Corresponding genes were separately constructed into a PRS416-ADH vector and transformed into the yeast Pi transport-deficient mutant YP100 strain41. Transformants were selected on synthetic complete (SC-uracil) yeast medium (containing 2% galactose, 0.67% yeast nitrogen base without amino acids, 0.2% appropriate amino acids, and 2% agar) at pH 5.4. The medium was incubated at 28 °C for 2–3 days, and transformants were verified by PCR. 2× YPD medium was used for transformants to cultivate. Mid-exponential phase cells were collected, washed two times with YNB (without phosphate) and resuspended to OD600 = 1 in water. Equal volumes of 5-fold serial dilutions were spotted on YNB medium (supplemented with 2% glucose, 7.5 mM KH2PO4, 2% agar, and 7.5% amino acids mix, deficient uracil) at pH 5.4. Plates were incubated at 28 °C for 7 days to observe yeast growth.

Molecular dynamic simulations

Atomistic models of XPR1 transmembrane ___domain were constructed using the structures of Pi-unbound XPR1 and Pi-bound XPR1Pi1. The missing loop (amino acids 432–445) was modeled using the AlphaFold2 prediction as a template. These models were then embedded in a POPC lipid bilayer and solvated in a cubic water box containing 0.15 M NaCl. The lipids identified in the cryo-EM density maps were also modeled as POPC. The dimensions of the box were 8.0 nm × 8.0 nm × 8.2 nm in the x, y, and z directions, respectively, totaling ~47,000 atoms. The transmembrane region was aligned in the lipid bilayer using the OPM (Orientations of Proteins in Membranes) webserver. Construction of the systems was facilitated by the CHARMM-GUI webserver64, followed by energy minimization using the steepest descent algorithm and a six-step equilibration process with gradual removal of position constraints. Production runs under semi-isothermal-isobaric (NPT) conditions were conducted using the CHARMM36m force field65 for proteins and lipids, along with the TIP3P model for water. The Pi ion in the XPR1Pi1 structure was modeled as H2PO4-. The protonation states of residues in the Pi binding sites were assigned according to their pKa values predicted by PROPKA3.166 and further justified by examining the local environment. During the MD simulations, temperature was maintained at 310 K with a Nosé–Hoover thermostat and a coupling constant of 1 ps, and pressure was kept at 1.0 bar using the Parrinello–Rahman barostat and a time coupling constant of 5 ps. A switch function with a starting distance of 1.0 nm was employed for a van der Waals cut-off of 1.2 nm. Short-range electrostatic interactions were also truncated at 1.2 nm, while long-range electrostatic interactions were computed via the particle mesh Ewald decomposition algorithm with a 0.12-nm mesh spacing. For each system, two independent 1000 ns MD simulations were conducted using the GPU-accelerated version of Gromacs 2024.267.

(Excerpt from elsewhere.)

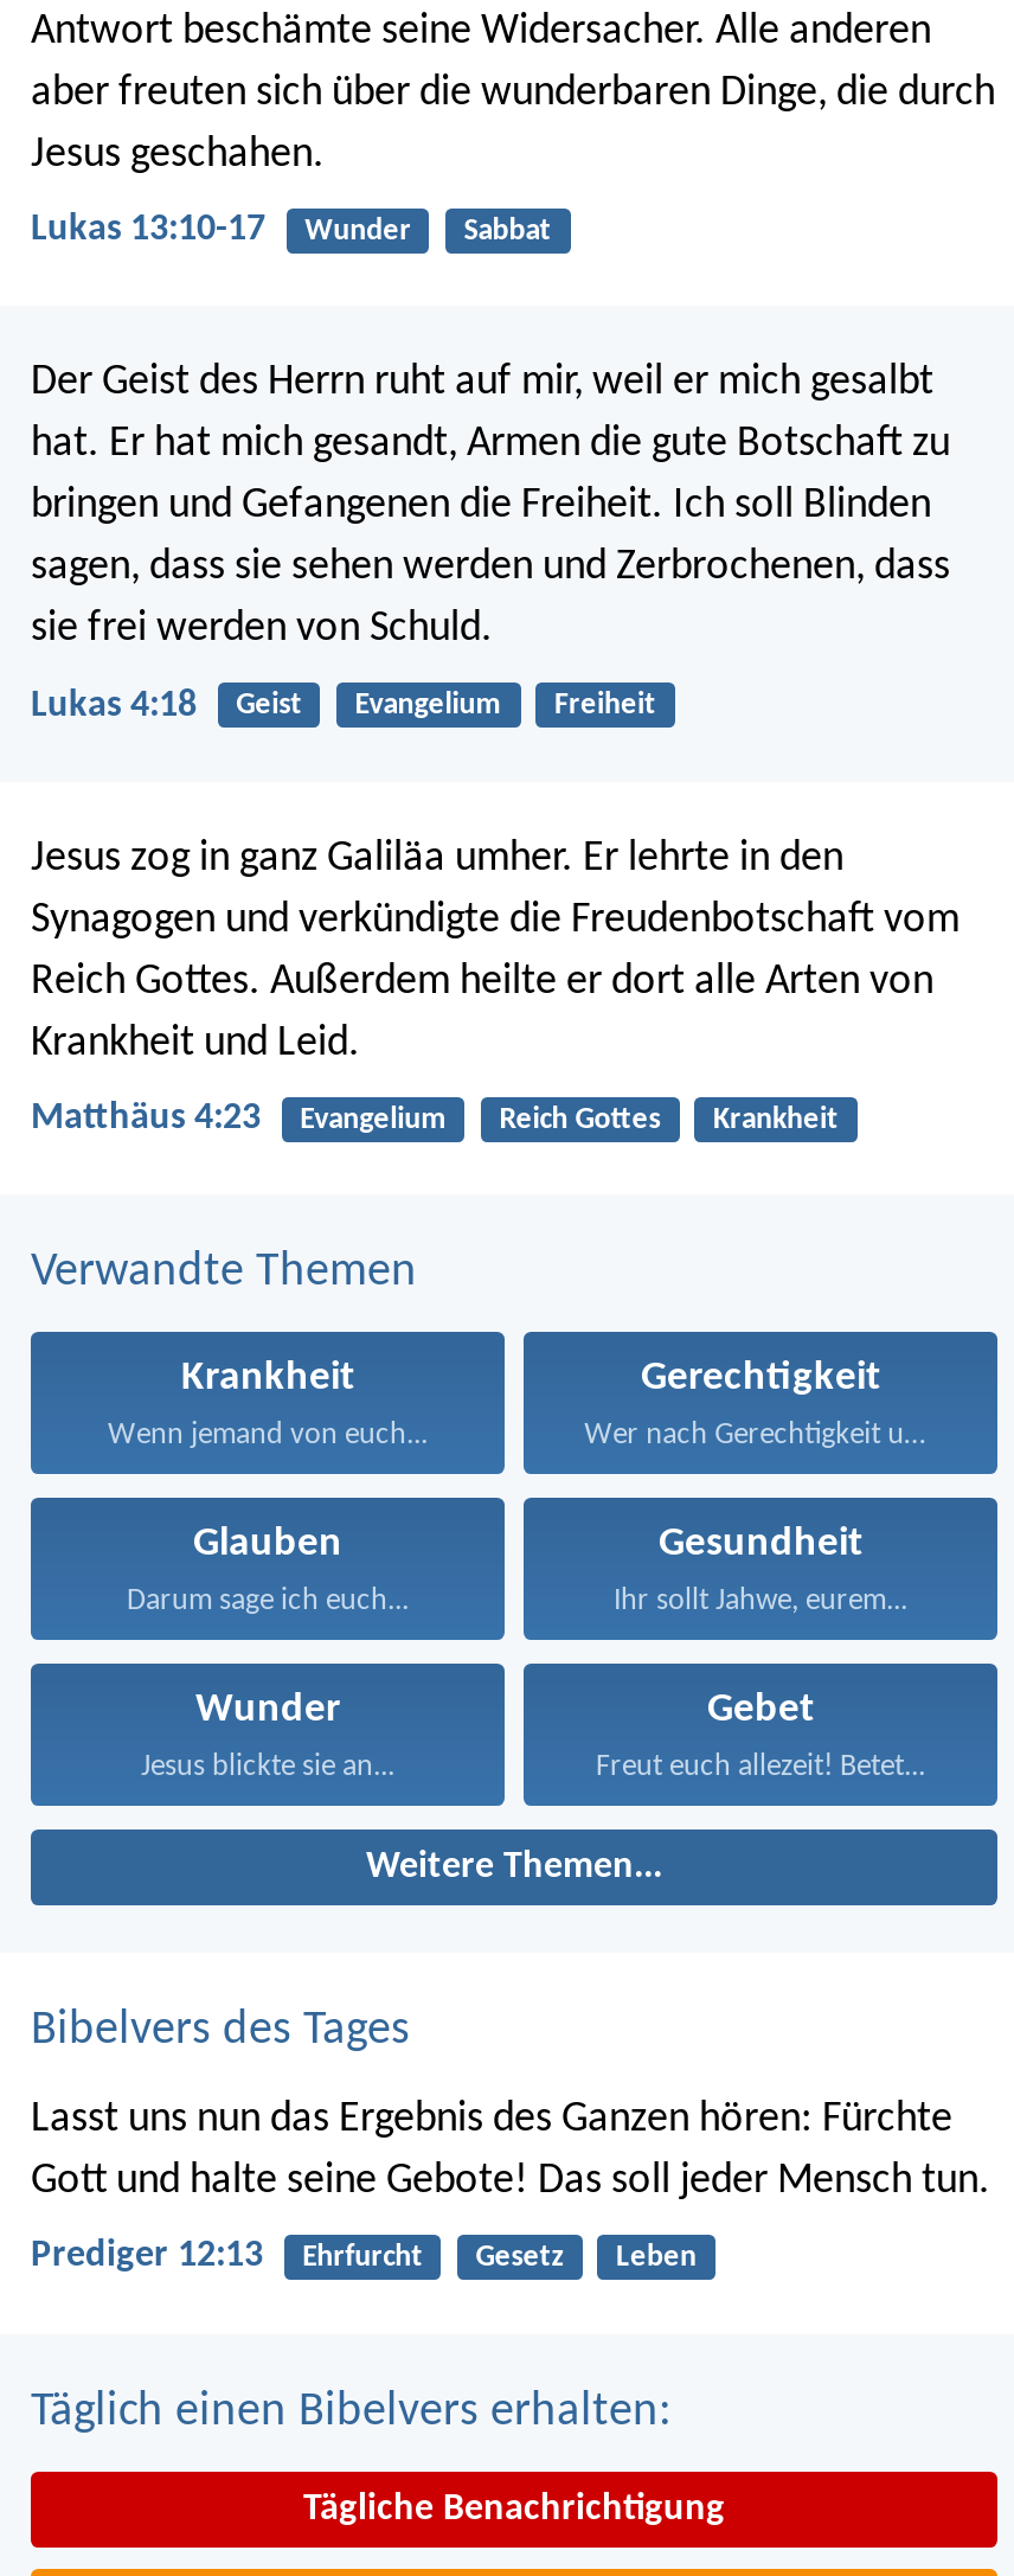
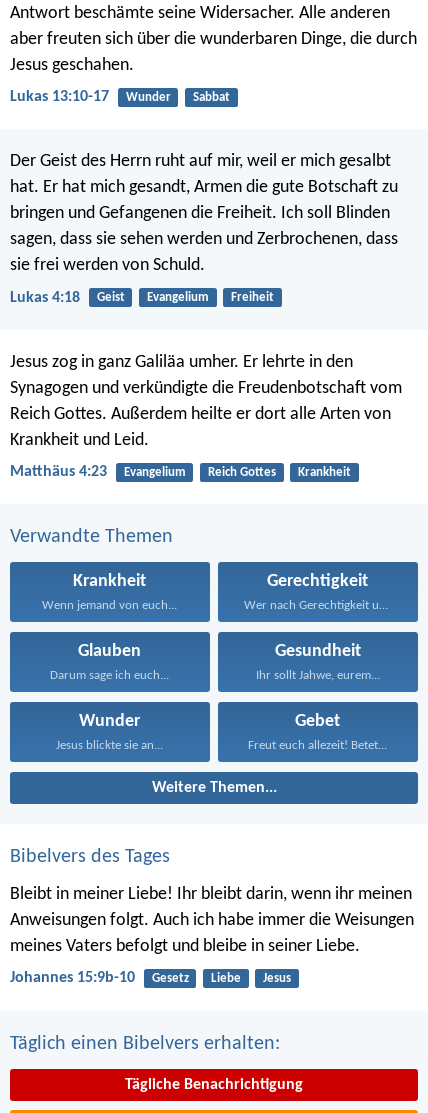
[31,2098,990,2204] Lasst uns nun das Ergebnis des Ganzen hören: Fürchte | Gott und halte seine Gebote! Das soll jeder Mensch tun. -> [10,885,414,956] Bleibt in meiner Liebe! Ihr bleibt darin, wenn ihr meinen | Anweisungen folgt. Auch ich habe immer die Weisungen | meines Vaters befolgt und bleibe in seiner Liebe.
[31,2238,423,2276] Prediger 12:13 | Ehrfurcht -> [10,970,135,986] Johannes 15:9b-10
[616,2242,697,2273] Leben -> [211,972,291,985] Liebe | Jesus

To accelerate Pi transport and enable the observation of transport events within feasible simulation timescales, a constant electrostatic field along the membrane normal was applied to simulate a transmembrane voltage of ~400 mV. Although this voltage is higher than typical physiological conditions (usually around −70 to −90 mV in cells), it is widely used in simulations of ion transporters. This value is considered high enough to drive the transport process effectively while remaining within a range that ensures the robustness and relevance of the simulation results. Trajectory analysis was performed using Gromacs gmx tools and PLUMED 2.8.268. The water density map was analyzed with GROmaps69.

Reporting summary

Further information on research design is available in the Nature Portfolio Reporting Summary linked to this article.